##### TASK INPUT

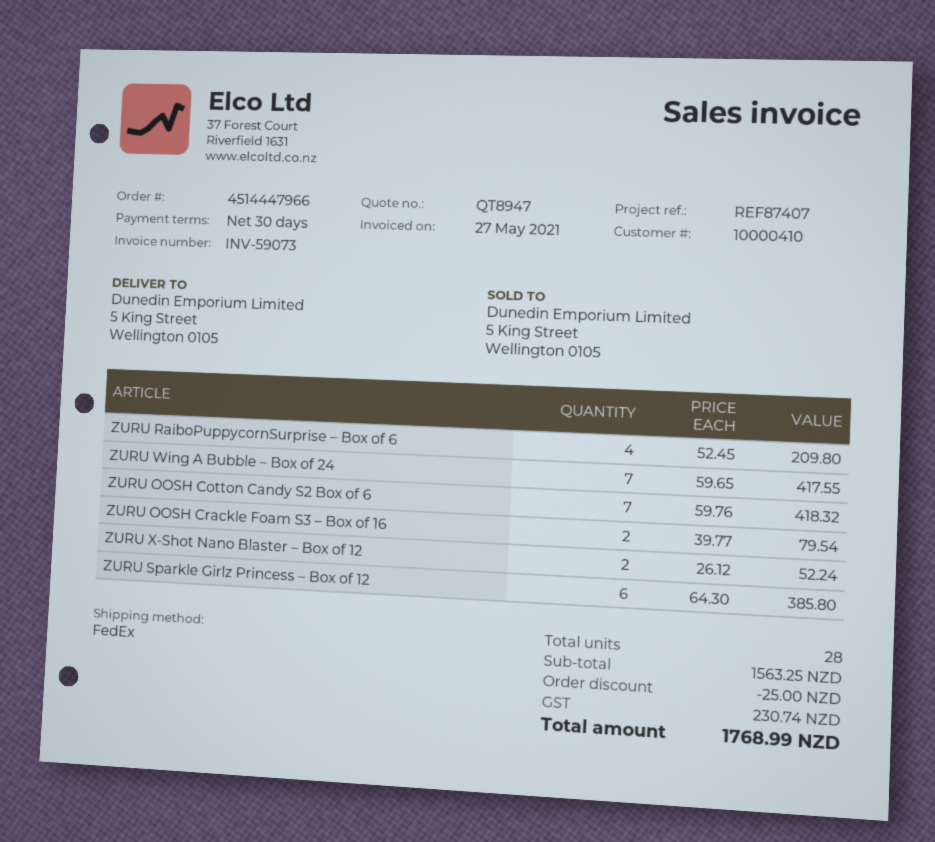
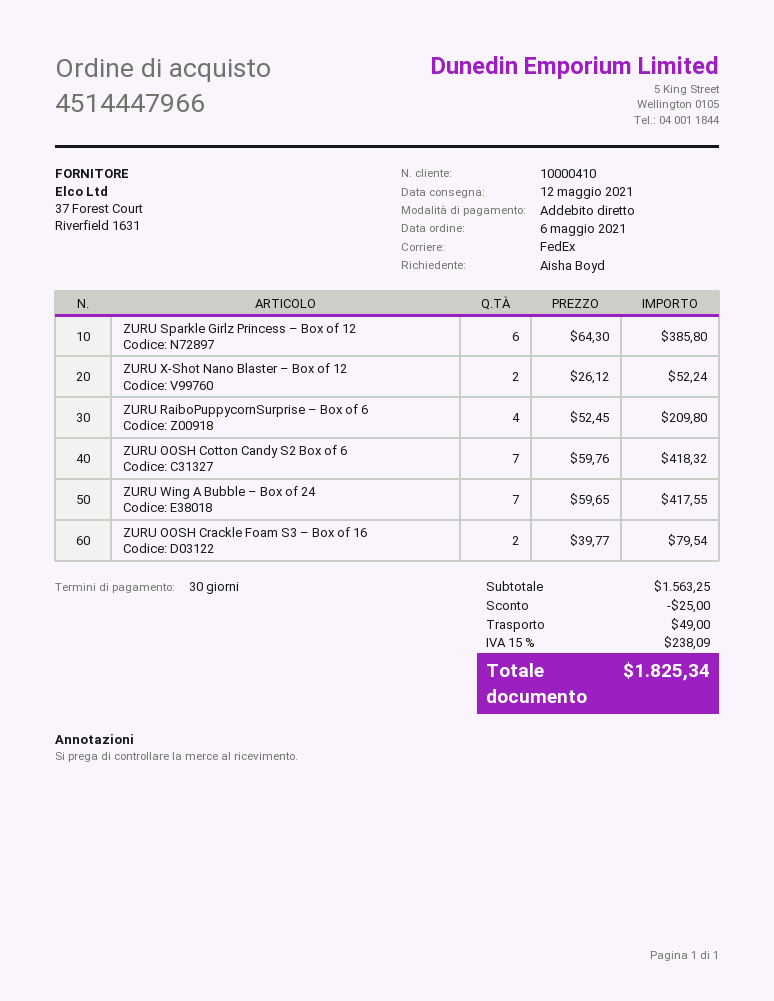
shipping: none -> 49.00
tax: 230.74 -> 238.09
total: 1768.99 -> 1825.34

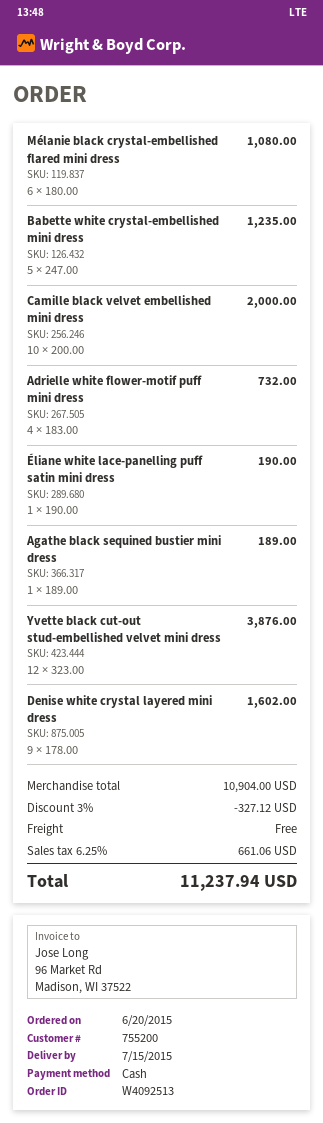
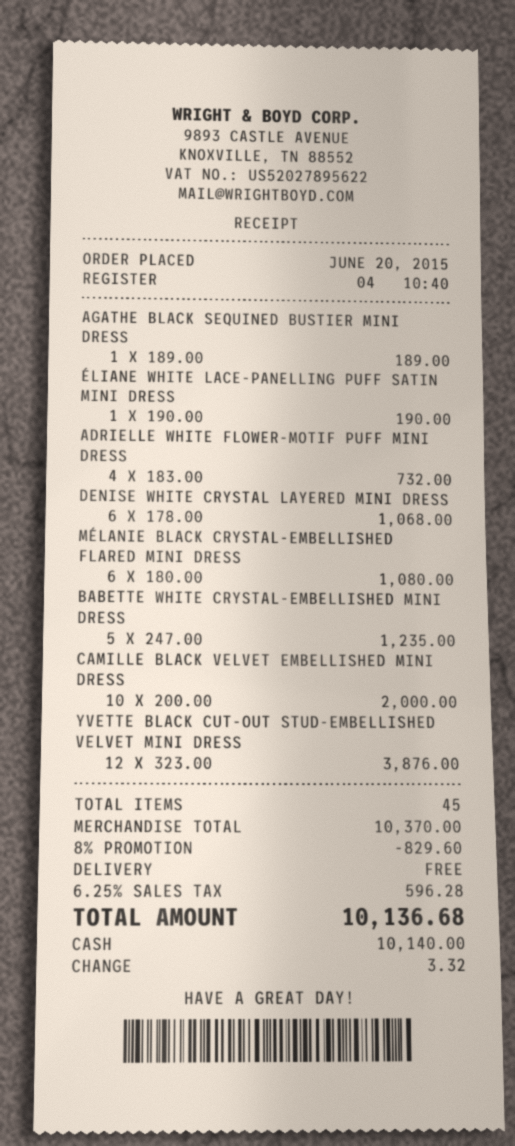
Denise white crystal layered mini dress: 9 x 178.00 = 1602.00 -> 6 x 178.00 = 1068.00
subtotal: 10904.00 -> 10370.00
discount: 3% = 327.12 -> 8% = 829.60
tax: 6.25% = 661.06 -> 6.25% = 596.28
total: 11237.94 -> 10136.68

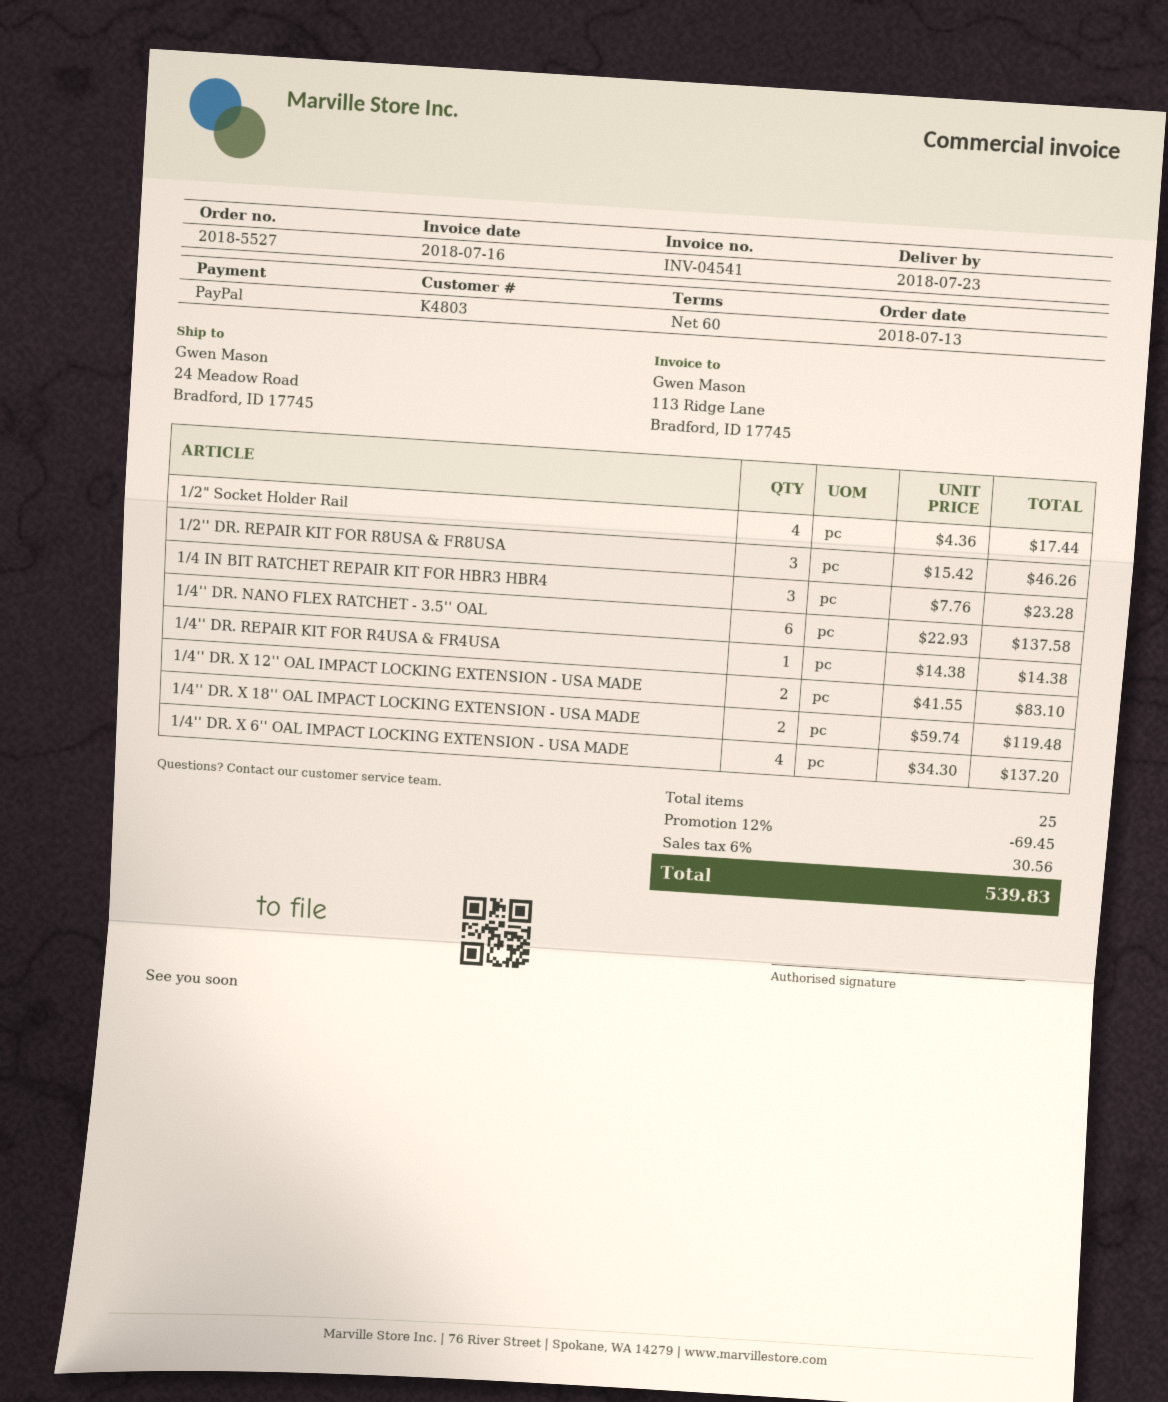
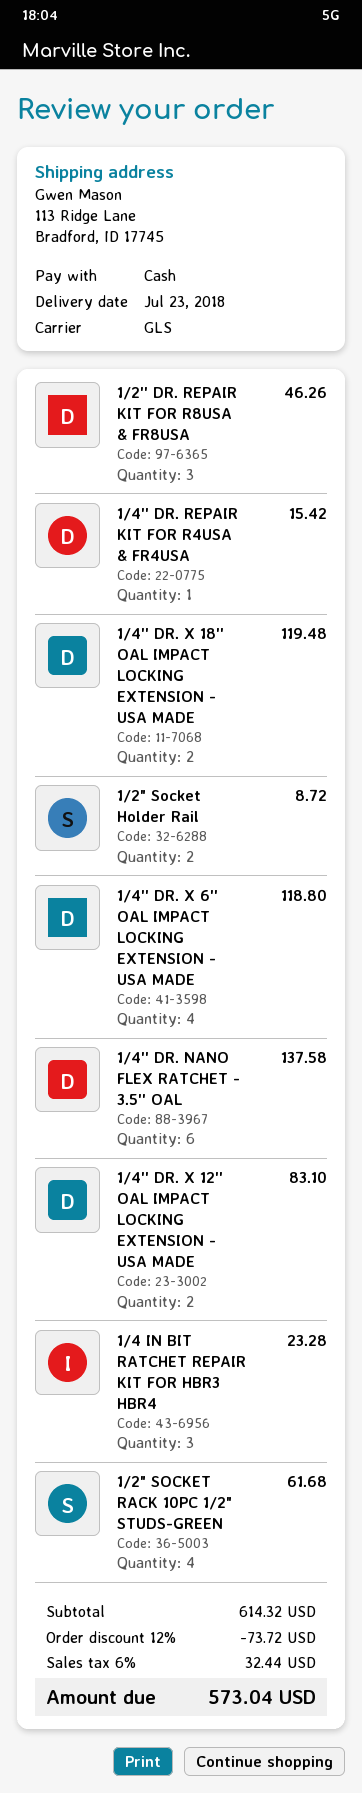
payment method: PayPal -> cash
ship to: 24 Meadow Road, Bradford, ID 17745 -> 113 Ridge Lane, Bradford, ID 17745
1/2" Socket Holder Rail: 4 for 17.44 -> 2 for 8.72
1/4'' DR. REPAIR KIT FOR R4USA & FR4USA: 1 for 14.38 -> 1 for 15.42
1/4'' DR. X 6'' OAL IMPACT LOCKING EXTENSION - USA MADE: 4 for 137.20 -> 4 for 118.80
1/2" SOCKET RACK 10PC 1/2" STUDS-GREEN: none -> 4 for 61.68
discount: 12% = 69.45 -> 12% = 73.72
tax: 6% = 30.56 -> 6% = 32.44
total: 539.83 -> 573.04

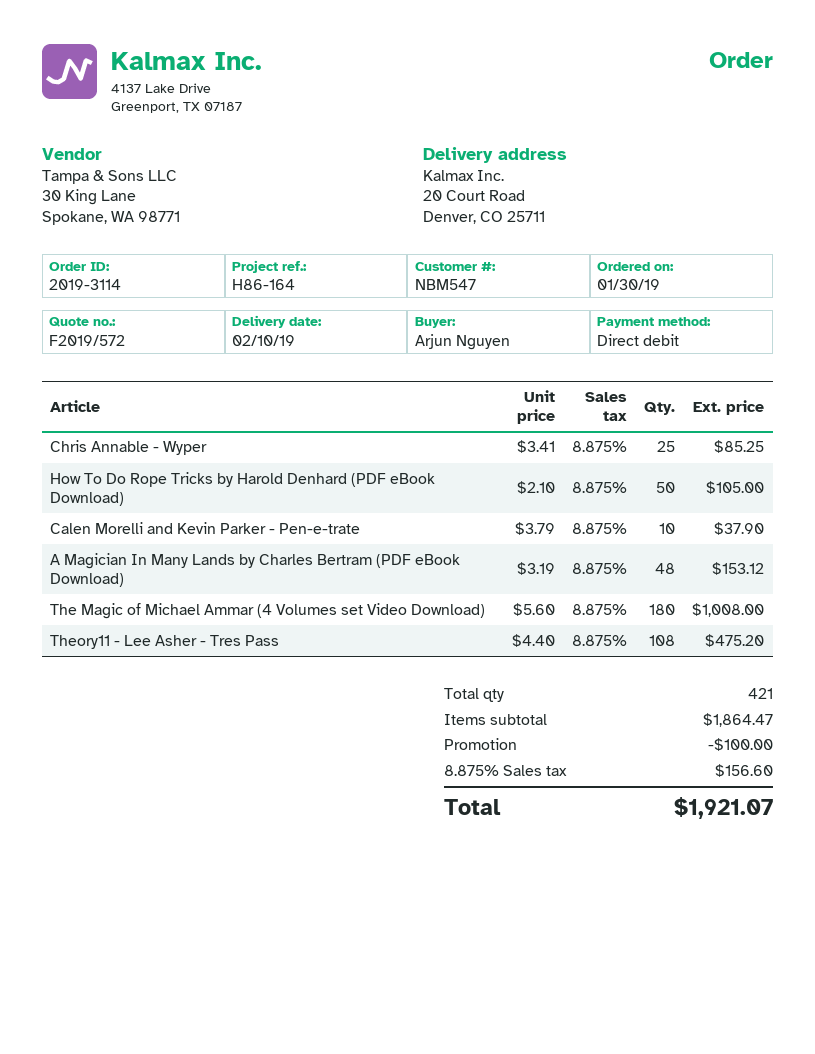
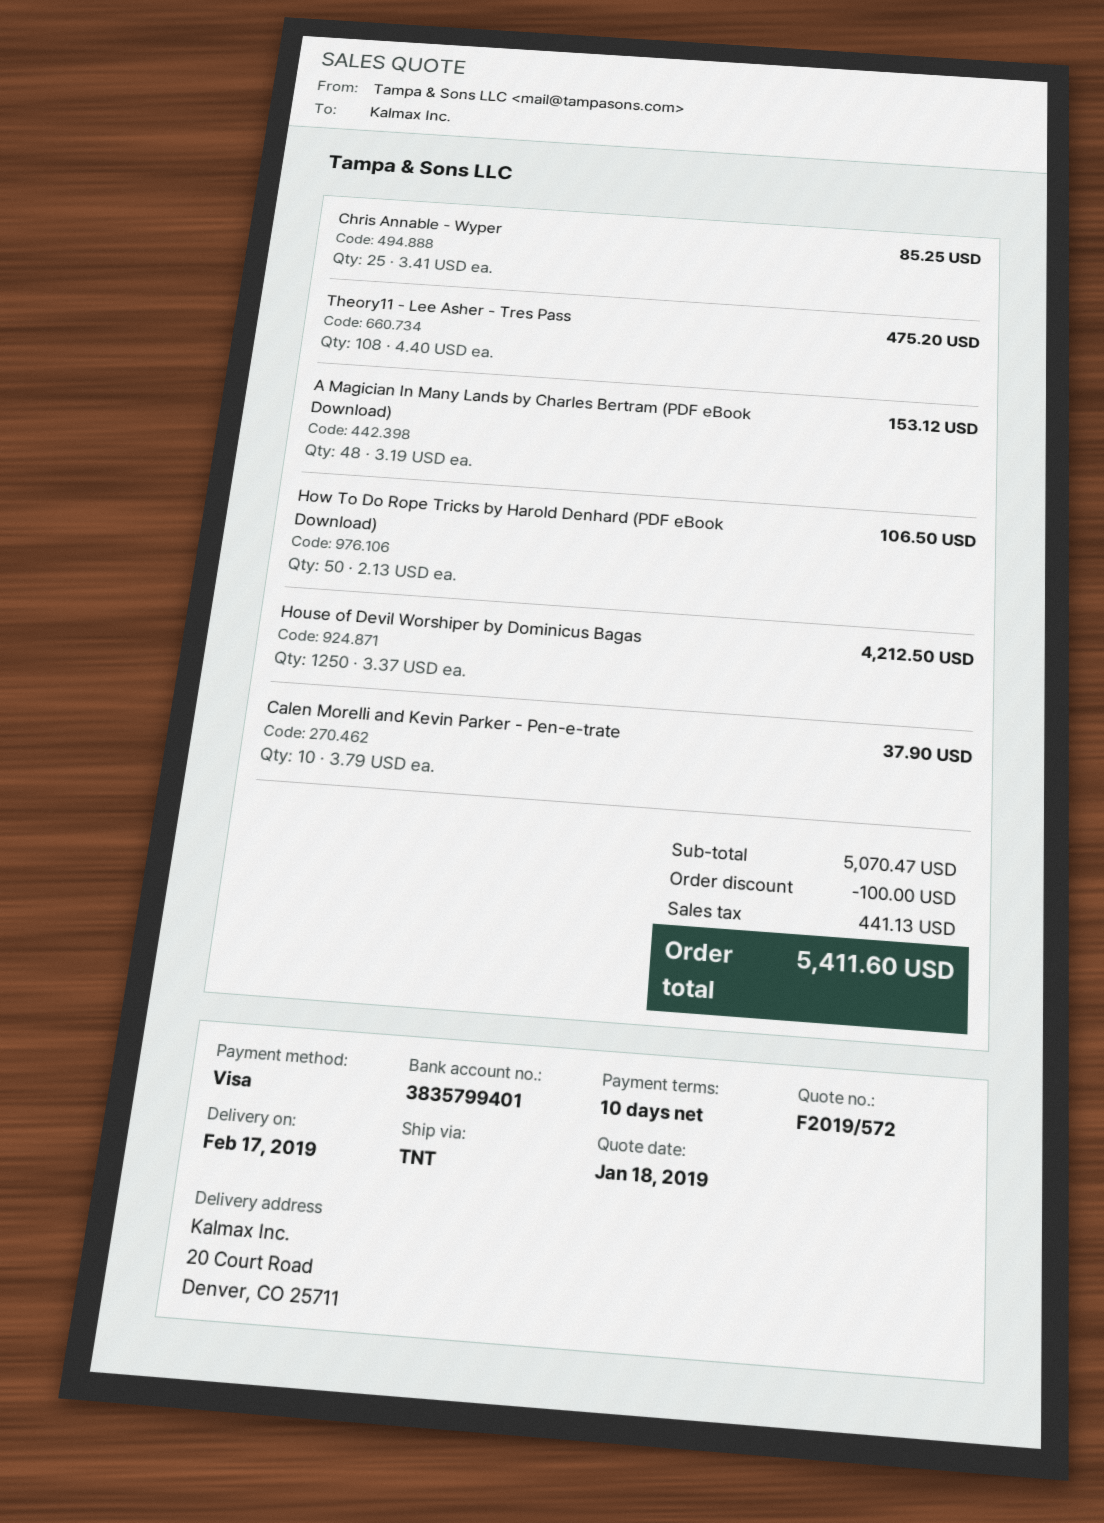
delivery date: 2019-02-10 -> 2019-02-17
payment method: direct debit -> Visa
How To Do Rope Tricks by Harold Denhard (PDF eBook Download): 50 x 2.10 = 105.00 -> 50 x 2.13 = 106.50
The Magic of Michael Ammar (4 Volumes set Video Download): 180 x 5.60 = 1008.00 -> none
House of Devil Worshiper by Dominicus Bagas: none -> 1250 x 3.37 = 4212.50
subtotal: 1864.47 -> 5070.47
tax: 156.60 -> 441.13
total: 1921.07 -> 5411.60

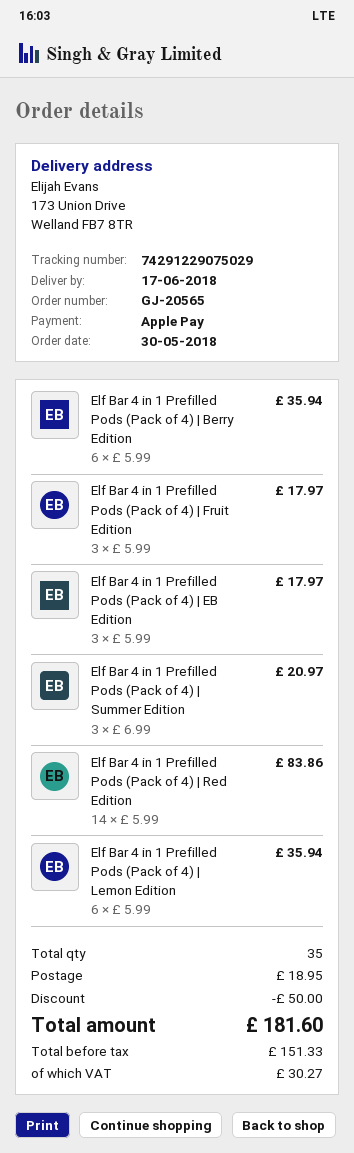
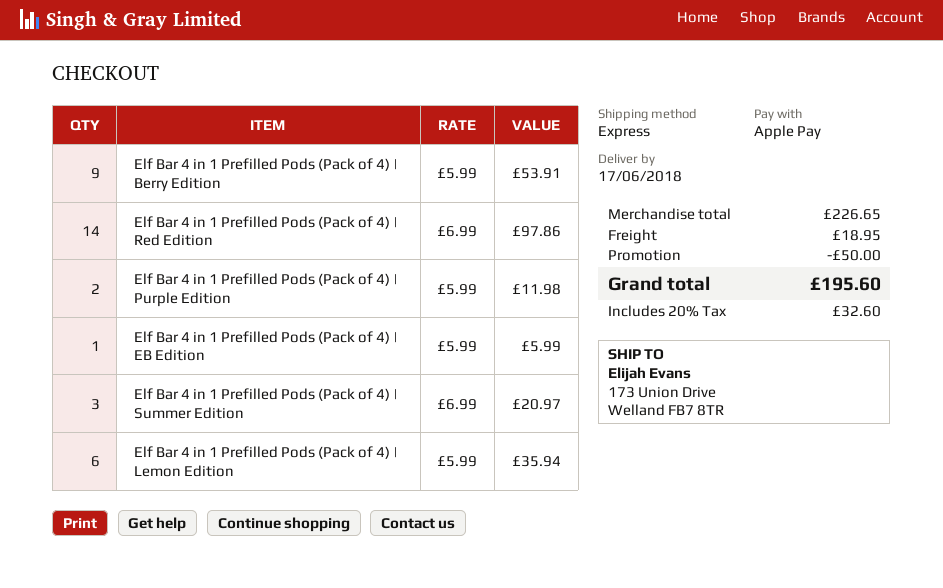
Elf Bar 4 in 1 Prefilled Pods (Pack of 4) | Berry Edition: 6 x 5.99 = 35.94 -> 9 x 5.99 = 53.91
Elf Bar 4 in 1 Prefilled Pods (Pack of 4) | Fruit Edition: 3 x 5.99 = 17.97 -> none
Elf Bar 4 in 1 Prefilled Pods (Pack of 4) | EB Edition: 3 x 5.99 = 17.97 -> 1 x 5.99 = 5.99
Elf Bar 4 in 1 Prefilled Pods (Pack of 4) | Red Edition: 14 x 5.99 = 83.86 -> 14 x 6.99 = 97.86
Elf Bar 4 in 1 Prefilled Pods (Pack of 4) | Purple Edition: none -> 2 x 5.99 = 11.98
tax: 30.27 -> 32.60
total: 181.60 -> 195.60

##########

From the entries above, copy each line holding "Download".

How To Do Rope Tricks by Harold Denhard (PDF eBook Download): 50 x 2.10 = 105.00 -> 50 x 2.13 = 106.50
The Magic of Michael Ammar (4 Volumes set Video Download): 180 x 5.60 = 1008.00 -> none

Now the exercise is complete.